▶ WORK INSTRUCTION: Copy the lines of the entries exactly, from the opening one to the one holding "[9,245,111,373] [image] ->", and leave out everything after.

▶ GIVEN DATA:
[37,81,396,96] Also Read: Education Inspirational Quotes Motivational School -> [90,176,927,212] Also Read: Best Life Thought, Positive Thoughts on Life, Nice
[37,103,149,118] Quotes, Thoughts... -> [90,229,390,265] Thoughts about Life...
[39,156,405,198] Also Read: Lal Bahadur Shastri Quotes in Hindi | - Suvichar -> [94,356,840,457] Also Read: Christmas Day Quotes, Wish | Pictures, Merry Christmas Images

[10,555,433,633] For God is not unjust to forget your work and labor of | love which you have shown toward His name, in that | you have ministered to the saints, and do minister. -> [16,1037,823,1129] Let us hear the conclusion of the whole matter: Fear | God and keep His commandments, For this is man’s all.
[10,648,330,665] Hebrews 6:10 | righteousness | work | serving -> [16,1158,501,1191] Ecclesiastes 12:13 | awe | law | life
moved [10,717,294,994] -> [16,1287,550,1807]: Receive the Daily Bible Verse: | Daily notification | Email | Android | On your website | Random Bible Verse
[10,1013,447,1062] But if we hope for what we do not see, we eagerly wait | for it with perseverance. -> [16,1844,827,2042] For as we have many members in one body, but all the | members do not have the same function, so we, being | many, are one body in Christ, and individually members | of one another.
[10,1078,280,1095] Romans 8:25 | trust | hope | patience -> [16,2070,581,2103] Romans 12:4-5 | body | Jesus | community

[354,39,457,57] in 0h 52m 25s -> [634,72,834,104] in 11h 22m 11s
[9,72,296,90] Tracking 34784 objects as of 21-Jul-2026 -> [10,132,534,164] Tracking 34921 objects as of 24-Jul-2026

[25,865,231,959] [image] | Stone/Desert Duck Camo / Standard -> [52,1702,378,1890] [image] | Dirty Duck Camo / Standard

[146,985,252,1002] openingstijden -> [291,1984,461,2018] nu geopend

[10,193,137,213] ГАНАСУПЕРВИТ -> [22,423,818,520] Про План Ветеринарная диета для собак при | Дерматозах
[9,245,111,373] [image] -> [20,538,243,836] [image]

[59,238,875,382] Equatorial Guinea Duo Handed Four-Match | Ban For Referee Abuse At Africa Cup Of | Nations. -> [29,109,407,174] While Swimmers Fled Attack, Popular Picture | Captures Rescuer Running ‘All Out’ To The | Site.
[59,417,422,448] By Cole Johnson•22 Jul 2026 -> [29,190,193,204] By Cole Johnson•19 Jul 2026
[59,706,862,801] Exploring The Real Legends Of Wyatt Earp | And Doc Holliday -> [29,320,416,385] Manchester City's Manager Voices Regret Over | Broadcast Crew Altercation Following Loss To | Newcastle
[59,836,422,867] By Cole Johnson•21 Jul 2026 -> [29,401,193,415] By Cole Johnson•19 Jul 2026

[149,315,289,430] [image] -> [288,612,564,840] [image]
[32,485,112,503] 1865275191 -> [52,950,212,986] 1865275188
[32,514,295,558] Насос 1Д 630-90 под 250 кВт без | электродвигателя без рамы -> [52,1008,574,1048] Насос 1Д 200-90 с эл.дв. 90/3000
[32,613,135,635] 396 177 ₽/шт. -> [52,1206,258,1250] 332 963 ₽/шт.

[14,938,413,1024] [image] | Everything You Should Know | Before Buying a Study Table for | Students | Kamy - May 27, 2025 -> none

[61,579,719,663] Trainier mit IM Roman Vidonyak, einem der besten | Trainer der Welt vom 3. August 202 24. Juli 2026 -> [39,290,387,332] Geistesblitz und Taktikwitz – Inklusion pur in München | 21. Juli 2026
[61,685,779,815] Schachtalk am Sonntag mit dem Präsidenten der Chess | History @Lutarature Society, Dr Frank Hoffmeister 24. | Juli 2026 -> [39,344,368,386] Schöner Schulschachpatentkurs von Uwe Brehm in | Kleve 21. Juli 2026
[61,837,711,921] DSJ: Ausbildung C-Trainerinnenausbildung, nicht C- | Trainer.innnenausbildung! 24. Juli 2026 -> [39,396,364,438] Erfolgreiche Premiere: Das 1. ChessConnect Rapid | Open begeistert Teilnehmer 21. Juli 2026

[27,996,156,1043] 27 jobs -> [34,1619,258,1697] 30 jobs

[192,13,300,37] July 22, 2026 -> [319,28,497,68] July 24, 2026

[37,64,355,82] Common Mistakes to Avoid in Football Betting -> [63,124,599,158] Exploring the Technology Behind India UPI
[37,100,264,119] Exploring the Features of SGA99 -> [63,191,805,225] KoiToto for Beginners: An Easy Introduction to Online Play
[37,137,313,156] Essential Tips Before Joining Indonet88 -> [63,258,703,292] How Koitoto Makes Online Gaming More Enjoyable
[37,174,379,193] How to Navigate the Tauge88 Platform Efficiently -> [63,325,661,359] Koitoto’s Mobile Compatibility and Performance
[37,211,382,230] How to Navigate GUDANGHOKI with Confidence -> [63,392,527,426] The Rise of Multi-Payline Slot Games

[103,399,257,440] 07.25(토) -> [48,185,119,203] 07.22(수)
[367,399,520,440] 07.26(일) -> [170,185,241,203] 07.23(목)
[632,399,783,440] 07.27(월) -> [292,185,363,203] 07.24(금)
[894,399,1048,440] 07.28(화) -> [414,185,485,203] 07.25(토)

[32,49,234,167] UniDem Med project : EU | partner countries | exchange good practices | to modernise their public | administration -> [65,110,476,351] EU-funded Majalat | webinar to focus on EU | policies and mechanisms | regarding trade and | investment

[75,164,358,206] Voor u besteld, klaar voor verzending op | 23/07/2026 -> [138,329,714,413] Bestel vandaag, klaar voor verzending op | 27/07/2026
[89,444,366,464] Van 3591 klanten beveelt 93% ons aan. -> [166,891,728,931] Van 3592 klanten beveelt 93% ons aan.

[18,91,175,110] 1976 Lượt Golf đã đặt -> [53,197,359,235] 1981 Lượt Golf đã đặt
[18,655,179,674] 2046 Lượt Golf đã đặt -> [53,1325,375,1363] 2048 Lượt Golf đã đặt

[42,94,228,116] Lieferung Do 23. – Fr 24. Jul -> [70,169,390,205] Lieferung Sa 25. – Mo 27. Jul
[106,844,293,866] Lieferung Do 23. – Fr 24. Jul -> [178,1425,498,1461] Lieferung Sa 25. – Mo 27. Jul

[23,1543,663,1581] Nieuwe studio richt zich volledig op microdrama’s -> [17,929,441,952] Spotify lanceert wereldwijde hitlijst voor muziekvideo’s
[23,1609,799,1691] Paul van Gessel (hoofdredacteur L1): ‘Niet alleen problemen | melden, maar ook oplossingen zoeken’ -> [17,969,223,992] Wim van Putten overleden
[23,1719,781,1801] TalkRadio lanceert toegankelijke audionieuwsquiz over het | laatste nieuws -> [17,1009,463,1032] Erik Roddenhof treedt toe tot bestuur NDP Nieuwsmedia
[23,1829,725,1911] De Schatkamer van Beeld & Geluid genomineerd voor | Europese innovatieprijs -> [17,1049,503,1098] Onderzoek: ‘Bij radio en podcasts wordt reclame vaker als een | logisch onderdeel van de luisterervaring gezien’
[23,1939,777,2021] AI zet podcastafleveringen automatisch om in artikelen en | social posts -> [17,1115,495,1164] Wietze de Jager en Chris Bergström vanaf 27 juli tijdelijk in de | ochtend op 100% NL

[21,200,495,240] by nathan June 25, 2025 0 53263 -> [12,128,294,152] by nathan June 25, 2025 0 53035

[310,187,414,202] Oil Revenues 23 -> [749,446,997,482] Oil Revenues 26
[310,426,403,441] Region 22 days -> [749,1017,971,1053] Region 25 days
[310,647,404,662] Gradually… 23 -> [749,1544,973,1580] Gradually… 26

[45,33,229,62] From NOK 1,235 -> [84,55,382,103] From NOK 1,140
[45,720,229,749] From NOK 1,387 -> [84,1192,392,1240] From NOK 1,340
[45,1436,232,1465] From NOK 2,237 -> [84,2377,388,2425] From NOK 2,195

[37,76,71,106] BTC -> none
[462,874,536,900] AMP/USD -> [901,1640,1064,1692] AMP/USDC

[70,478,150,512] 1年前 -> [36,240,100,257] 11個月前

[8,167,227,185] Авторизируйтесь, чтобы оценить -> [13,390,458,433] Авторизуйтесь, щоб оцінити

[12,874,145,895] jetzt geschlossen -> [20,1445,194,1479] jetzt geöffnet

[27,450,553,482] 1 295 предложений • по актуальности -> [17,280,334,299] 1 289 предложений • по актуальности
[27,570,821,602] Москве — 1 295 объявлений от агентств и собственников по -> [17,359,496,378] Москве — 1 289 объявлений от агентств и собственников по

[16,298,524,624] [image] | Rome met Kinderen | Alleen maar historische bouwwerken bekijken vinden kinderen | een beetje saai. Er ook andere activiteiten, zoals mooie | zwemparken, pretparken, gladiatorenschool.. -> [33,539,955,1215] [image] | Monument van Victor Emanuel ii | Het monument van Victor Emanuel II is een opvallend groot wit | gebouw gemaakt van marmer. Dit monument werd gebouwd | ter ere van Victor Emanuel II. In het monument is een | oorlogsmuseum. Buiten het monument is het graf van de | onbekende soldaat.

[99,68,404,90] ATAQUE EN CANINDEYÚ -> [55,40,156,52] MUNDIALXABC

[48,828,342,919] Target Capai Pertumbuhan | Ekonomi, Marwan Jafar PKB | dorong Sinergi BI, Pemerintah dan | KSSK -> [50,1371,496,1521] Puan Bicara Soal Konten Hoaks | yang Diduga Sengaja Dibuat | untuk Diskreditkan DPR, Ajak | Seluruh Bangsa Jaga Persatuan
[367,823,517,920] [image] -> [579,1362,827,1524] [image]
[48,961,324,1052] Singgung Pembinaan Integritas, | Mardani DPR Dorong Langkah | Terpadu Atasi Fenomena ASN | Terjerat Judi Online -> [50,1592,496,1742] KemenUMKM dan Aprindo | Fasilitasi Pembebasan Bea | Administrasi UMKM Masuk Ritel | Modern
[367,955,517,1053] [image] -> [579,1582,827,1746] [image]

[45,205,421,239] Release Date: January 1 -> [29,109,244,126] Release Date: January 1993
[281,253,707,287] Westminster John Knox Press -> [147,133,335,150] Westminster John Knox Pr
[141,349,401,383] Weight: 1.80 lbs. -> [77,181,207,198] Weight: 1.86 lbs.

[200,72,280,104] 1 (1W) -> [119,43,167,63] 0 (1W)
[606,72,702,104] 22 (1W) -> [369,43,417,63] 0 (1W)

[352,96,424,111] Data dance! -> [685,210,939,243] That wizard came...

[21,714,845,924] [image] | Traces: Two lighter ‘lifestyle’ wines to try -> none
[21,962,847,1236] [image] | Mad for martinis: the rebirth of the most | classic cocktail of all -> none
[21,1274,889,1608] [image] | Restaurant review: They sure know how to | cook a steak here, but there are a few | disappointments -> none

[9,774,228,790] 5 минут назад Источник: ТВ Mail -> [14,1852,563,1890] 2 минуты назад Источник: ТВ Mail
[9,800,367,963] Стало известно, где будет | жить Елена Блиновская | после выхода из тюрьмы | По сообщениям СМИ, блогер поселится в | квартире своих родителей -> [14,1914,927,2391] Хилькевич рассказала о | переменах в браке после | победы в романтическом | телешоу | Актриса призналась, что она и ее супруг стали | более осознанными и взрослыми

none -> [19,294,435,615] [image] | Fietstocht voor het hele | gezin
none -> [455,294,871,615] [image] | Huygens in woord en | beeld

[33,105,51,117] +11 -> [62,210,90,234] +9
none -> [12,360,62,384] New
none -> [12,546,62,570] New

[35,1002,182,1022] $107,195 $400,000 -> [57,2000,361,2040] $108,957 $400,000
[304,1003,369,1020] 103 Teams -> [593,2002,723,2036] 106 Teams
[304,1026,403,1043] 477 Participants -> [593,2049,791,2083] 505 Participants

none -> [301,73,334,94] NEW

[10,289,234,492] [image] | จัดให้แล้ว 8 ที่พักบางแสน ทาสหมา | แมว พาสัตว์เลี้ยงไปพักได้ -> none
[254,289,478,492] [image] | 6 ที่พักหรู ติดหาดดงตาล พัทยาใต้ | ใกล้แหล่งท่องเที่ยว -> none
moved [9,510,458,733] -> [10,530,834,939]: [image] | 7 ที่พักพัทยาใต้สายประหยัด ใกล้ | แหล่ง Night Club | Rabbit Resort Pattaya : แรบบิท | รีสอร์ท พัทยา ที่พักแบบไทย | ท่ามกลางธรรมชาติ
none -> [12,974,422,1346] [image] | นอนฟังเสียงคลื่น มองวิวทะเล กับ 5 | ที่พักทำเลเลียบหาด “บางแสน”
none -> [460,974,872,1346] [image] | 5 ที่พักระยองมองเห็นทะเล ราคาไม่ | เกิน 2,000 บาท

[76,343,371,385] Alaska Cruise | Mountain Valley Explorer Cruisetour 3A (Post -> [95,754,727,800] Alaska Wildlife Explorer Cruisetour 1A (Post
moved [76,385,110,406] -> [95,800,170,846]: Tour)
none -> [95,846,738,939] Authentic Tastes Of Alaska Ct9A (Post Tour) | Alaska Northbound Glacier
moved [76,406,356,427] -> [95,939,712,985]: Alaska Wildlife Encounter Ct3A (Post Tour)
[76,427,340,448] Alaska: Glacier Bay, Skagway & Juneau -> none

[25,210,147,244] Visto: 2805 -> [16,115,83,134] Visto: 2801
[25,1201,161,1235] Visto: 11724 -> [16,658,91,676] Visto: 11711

▶ ANSWER TO THIS EXERCISE:
[37,81,396,96] Also Read: Education Inspirational Quotes Motivational School -> [90,176,927,212] Also Read: Best Life Thought, Positive Thoughts on Life, Nice
[37,103,149,118] Quotes, Thoughts... -> [90,229,390,265] Thoughts about Life...
[39,156,405,198] Also Read: Lal Bahadur Shastri Quotes in Hindi | - Suvichar -> [94,356,840,457] Also Read: Christmas Day Quotes, Wish | Pictures, Merry Christmas Images

[10,555,433,633] For God is not unjust to forget your work and labor of | love which you have shown toward His name, in that | you have ministered to the saints, and do minister. -> [16,1037,823,1129] Let us hear the conclusion of the whole matter: Fear | God and keep His commandments, For this is man’s all.
[10,648,330,665] Hebrews 6:10 | righteousness | work | serving -> [16,1158,501,1191] Ecclesiastes 12:13 | awe | law | life
moved [10,717,294,994] -> [16,1287,550,1807]: Receive the Daily Bible Verse: | Daily notification | Email | Android | On your website | Random Bible Verse
[10,1013,447,1062] But if we hope for what we do not see, we eagerly wait | for it with perseverance. -> [16,1844,827,2042] For as we have many members in one body, but all the | members do not have the same function, so we, being | many, are one body in Christ, and individually members | of one another.
[10,1078,280,1095] Romans 8:25 | trust | hope | patience -> [16,2070,581,2103] Romans 12:4-5 | body | Jesus | community

[354,39,457,57] in 0h 52m 25s -> [634,72,834,104] in 11h 22m 11s
[9,72,296,90] Tracking 34784 objects as of 21-Jul-2026 -> [10,132,534,164] Tracking 34921 objects as of 24-Jul-2026

[25,865,231,959] [image] | Stone/Desert Duck Camo / Standard -> [52,1702,378,1890] [image] | Dirty Duck Camo / Standard

[146,985,252,1002] openingstijden -> [291,1984,461,2018] nu geopend

[10,193,137,213] ГАНАСУПЕРВИТ -> [22,423,818,520] Про План Ветеринарная диета для собак при | Дерматозах
[9,245,111,373] [image] -> [20,538,243,836] [image]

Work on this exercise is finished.